En el Patio de la Casa del Callejón

The house at the end of the street has an abandoned fountain on the ground floor patio. It is littered with leaves and bruised flowers, fifty-year-old dust and dirt clogging metal poles that sustain a Statue, lanced through its granite limbs: two arms, a tail and spine.

(It breathes in through stone gills;
behind two sets of eyelids
it flutters its eyes and
breathes out.)

There was, once upon a time, a tree that fed the fountain with oranges and limes.

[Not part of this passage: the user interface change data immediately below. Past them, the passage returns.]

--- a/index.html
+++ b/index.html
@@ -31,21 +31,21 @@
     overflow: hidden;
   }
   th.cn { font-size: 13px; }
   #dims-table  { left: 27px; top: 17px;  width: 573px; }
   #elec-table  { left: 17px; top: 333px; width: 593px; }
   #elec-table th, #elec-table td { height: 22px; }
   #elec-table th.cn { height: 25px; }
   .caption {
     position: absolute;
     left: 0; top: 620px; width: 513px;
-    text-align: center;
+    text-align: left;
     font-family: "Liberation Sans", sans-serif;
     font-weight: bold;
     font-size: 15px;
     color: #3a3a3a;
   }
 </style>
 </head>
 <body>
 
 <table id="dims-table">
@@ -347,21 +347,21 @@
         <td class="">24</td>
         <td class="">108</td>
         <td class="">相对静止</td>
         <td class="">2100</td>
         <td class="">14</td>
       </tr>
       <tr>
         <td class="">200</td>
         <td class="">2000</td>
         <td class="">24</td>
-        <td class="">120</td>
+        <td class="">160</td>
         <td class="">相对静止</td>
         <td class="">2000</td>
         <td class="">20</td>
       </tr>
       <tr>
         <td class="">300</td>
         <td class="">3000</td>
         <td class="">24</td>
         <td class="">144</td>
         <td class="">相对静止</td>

It suckled from infancy the sweet-sour nectars and grew, limbs stretched out like bougainvillaea branches.

There is a man that lives in this house, decayed. Misery and decrepit bones alongside sixty-year-old flaws and fears clog the arteries, that sustain that rickety denture; that creeping heart.

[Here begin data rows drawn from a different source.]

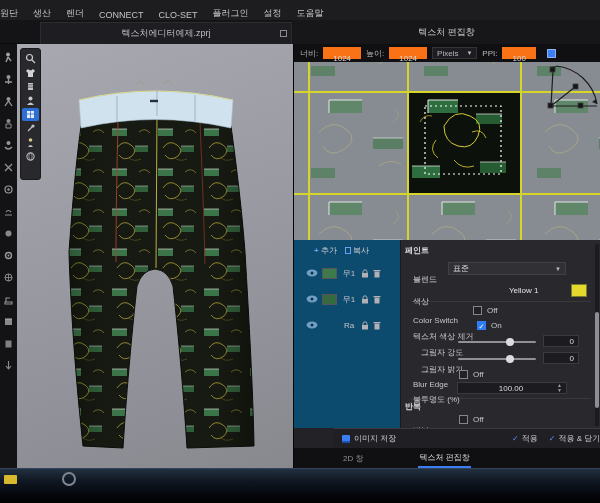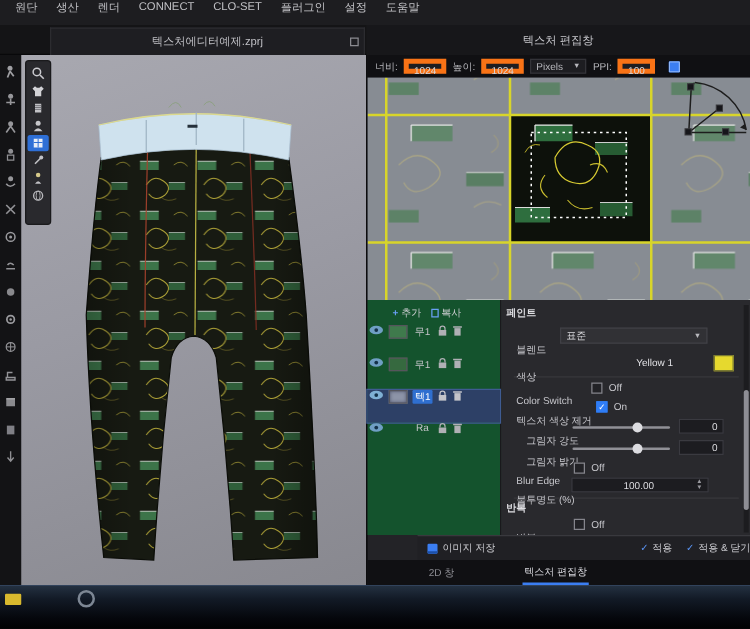--- a/index.html
+++ b/index.html
@@ -2,21 +2,21 @@
 <html><head>
 <meta charset="utf-8">
 <style>
   * { margin:0; padding:0; box-sizing:border-box; }
   html,body { width:600px; height:503px; background:#000; overflow:hidden; }
   body { font-family:"Liberation Sans", sans-serif; color:#c8c8cc; }
   .app { position:absolute; inset:0; width:600px; height:503px; background:#151517; }
   .abs { position:absolute; }
 
   
-  .menubar { left:0; top:0; width:600px; height:20px; background:#1d1d20; display:flex; align-items:flex-start; gap:15px; padding-left:12px; font-size:9px; color:#c2c2c6; }
+  .menubar { left:0; top:0; width:600px; height:20px; background:#1d1d20; display:flex; align-items:flex-end; gap:15px; padding-left:0; font-size:9px; color:#c2c2c6; }
   .menubar span { cursor:default; white-space:nowrap; }
 
   
   .tabstrip { left:0; top:20px; width:600px; height:24px; background:#141416; border-bottom:1px solid #08080a; }
   .projtab { position:absolute; left:40px; top:2px; width:252px; height:22px; background:#1e1e22; border:1px solid #2c2c30; border-bottom:none; display:flex; align-items:center; justify-content:center; font-size:9px; color:#bfbfc4; }
   .projtab .winicon { position:absolute; right:4px; top:7px; width:7px; height:7px; border:1px solid #8a8a90; }
   .edtitle { position:absolute; left:293px; top:0; width:307px; height:24px; display:flex; align-items:center; justify-content:center; font-size:9px; color:#c8c8cd; background:#17171a; }
 
   
   .lstrip { left:0; top:44px; width:17px; height:424px; background:#131315; display:flex; flex-direction:column; align-items:center; padding-top:8px; gap:11px; }
@@ -24,32 +24,32 @@
   .ftoolbar { left:20px; top:48px; width:21px; height:132px; background:#29292d; border:1px solid #1a1a1c; border-radius:3px; display:flex; flex-direction:column; align-items:center; padding-top:3px; gap:1px; z-index:5; }
   .ft-ico { width:17px; height:13px; display:flex; align-items:center; justify-content:center; border-radius:2px; }
   .ft-ico.active { background:#2e6fd6; }
 
   
   .viewport { left:17px; top:44px; width:276px; height:424px; background:linear-gradient(160deg,#a8a8b0 0%,#9a9aa3 45%,#88888f 100%); }
 
   
   .rpanel { left:293px; top:44px; width:307px; height:424px; background:#232327; border-left:1px solid #050506; }
   .infobar { position:absolute; left:0; top:0; width:307px; height:18px; background:#101013; display:flex; align-items:center; font-size:8px; color:#b8b8bd; gap:5px; padding:0 6px; }
-  .infobar .ival { background:#1d1d21; border:4px solid #f97316; padding:0 4px; min-width:26px; height:12px; line-height:11px; color:#d8d8dc; }
+  .infobar .ival { background:#1d1d21; border:6px solid #f97316; padding:0 4px; min-width:26px; height:12px; line-height:11px; color:#d8d8dc; }
   .infobar .iunit { display:flex; gap:8px; align-items:center; background:#1d1d21; border:1px solid #333338; padding:0 4px; height:12px; line-height:11px; }
   .gridicon { width:9px; height:9px; background:#3b7ef2; border-radius:1px; box-shadow:inset 0 0 0 1px #8db4f7; margin-left:6px; }
 
   .canvaswrap { position:absolute; left:0; top:18px; width:307px; height:178px; background:#5a5e66; overflow:hidden; }
 
   
-  .layers { position:absolute; left:0; top:196px; width:107px; height:188px; background:#14532d; border-right:1px solid #19191c; }
+  .layers { position:absolute; left:0; top:196px; width:107px; height:188px; background:#0c4a6e; border-right:1px solid #19191c; }
   .lbtns { display:flex; gap:8px; padding:5px 0 4px 20px; font-size:8px; color:#d0d0d4; align-items:center; }
   .lbtns .plus { color:#6aa0f5; font-weight:bold; }
   .copyico { width:6px; height:7px; border:1px solid #6aa0f5; position:relative; margin-right:2px; display:inline-block; }
-  .lrow { position:relative; height:26px; display:flex; align-items:flex-start; padding-left:1px; gap:4px; }
+  .lrow { position:relative; height:26px; display:flex; align-items:center; padding-left:12px; gap:4px; }
   .lrow.sel { background:#2d4066; outline:1px solid #3f5b92; }
   .lthumb { width:15px; height:11px; border:1px solid #55555c; }
   .lname { font-size:8px; color:#c4c4c9; min-width:16px; text-align:center; }
   .lname.chip { background:#2f6fd0; color:#fff; border-radius:1px; padding:0 2px; }
 
   
   .props { position:absolute; left:107px; top:196px; width:200px; height:188px; background:#29292d; overflow:hidden; font-size:8px; }
   .prow { position:absolute; left:0; width:196px; height:14px; }
   .plabel { position:absolute; left:12px; top:12px; color:#c6c6cb; white-space:nowrap; }
   .plabel.ind { left:20px; }
@@ -355,36 +355,20 @@
         <span class="lname">무1</span>
         <svg width="8" height="9">
             <rect x="1" y="4" width="6" height="4.5" fill="#b0b0b5"></rect>
             <path d="M2 4 v-1.2 a2 2 0 0 1 4 0 V4" stroke="#b0b0b5" fill="none"></path>
           </svg>
         <svg width="8" height="9">
             <rect x="1.5" y="2.5" width="5" height="6" fill="#b0b0b5"></rect>
             <rect x="0.5" y="1" width="7" height="1.2" fill="#b0b0b5"></rect>
           </svg>
       </div>
-      <div class="lrow sel">
-        <svg width="12" height="8">
-            <ellipse cx="6" cy="4" rx="5.4" ry="3.4" fill="#7fb0d4"></ellipse>
-            <circle cx="6" cy="4" r="1.5" fill="#15324a"></circle>
-          </svg>
-        <span class="lthumb" style="background:#8d94a8;box-shadow:inset 0 0 3px #4a5068"></span>
-        <span class="lname chip">텍1</span>
-        <svg width="8" height="9">
-            <rect x="1" y="4" width="6" height="4.5" fill="#c4c4c9"></rect>
-            <path d="M2 4 v-1.2 a2 2 0 0 1 4 0 V4" stroke="#c4c4c9" fill="none"></path>
-          </svg>
-        <svg width="8" height="9">
-            <rect x="1.5" y="2.5" width="5" height="6" fill="#c4c4c9"></rect>
-            <rect x="0.5" y="1" width="7" height="1.2" fill="#c4c4c9"></rect>
-          </svg>
-      </div>
       <div class="lrow">
         <svg width="12" height="8">
             <ellipse cx="6" cy="4" rx="5.4" ry="3.4" fill="#6f9fc4"></ellipse>
             <circle cx="6" cy="4" r="1.5" fill="#15324a"></circle>
           </svg>
         <span class="lthumb" style="visibility:hidden"></span>
         <span class="lname">Ra</span>
         <svg width="8" height="9">
             <rect x="1" y="4" width="6" height="4.5" fill="#b0b0b5"></rect>
             <path d="M2 4 v-1.2 a2 2 0 0 1 4 0 V4" stroke="#b0b0b5" fill="none"></path>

This man hates the Statue; he thrills in its decay and revels in its abandonment. And so the granite fades under the sun and rain, the pipes rust, flaking off reddish strips as water makes sluggish attempts to circulate.

And the Statue knows it.

It has laid silent for so long, generation after generation. This house is an inheritance, stolen from his sister. Unceremoniously waiting for time to aid his theft, entrenching himself in the bowels of this house: its winding staircase and spacious patio, its wilting garden and decaying Statue.

The dried ink on dotted lines wakes it.

(it breathes in
draws itself upwards,
slinking out of the sea of
leaves
and neglect that has
become its home.
)

Behind, it drags its tail; with hands, it claws across the stone, and the yellowed grass, desperate for a taste of clear, cool water. The long metal spikes hold its head, its limbs entrapped. It wails, high pitched and rage-filled.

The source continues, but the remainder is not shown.